#### Record extracts
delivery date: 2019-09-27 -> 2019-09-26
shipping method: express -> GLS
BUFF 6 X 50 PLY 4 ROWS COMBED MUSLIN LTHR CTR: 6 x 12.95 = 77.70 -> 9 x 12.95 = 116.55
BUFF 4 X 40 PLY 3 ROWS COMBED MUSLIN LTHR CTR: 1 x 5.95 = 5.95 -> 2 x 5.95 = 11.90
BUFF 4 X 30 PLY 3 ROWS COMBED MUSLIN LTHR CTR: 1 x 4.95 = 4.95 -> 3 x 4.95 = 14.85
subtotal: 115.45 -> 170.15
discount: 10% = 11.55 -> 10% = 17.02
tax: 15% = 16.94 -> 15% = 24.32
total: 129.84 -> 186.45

#### What is needed
Line by line, reproduce the data exactly.

#### Problem solution
delivery date: 2019-09-27 -> 2019-09-26
shipping method: express -> GLS
BUFF 6 X 50 PLY 4 ROWS COMBED MUSLIN LTHR CTR: 6 x 12.95 = 77.70 -> 9 x 12.95 = 116.55
BUFF 4 X 40 PLY 3 ROWS COMBED MUSLIN LTHR CTR: 1 x 5.95 = 5.95 -> 2 x 5.95 = 11.90
BUFF 4 X 30 PLY 3 ROWS COMBED MUSLIN LTHR CTR: 1 x 4.95 = 4.95 -> 3 x 4.95 = 14.85
subtotal: 115.45 -> 170.15
discount: 10% = 11.55 -> 10% = 17.02
tax: 15% = 16.94 -> 15% = 24.32
total: 129.84 -> 186.45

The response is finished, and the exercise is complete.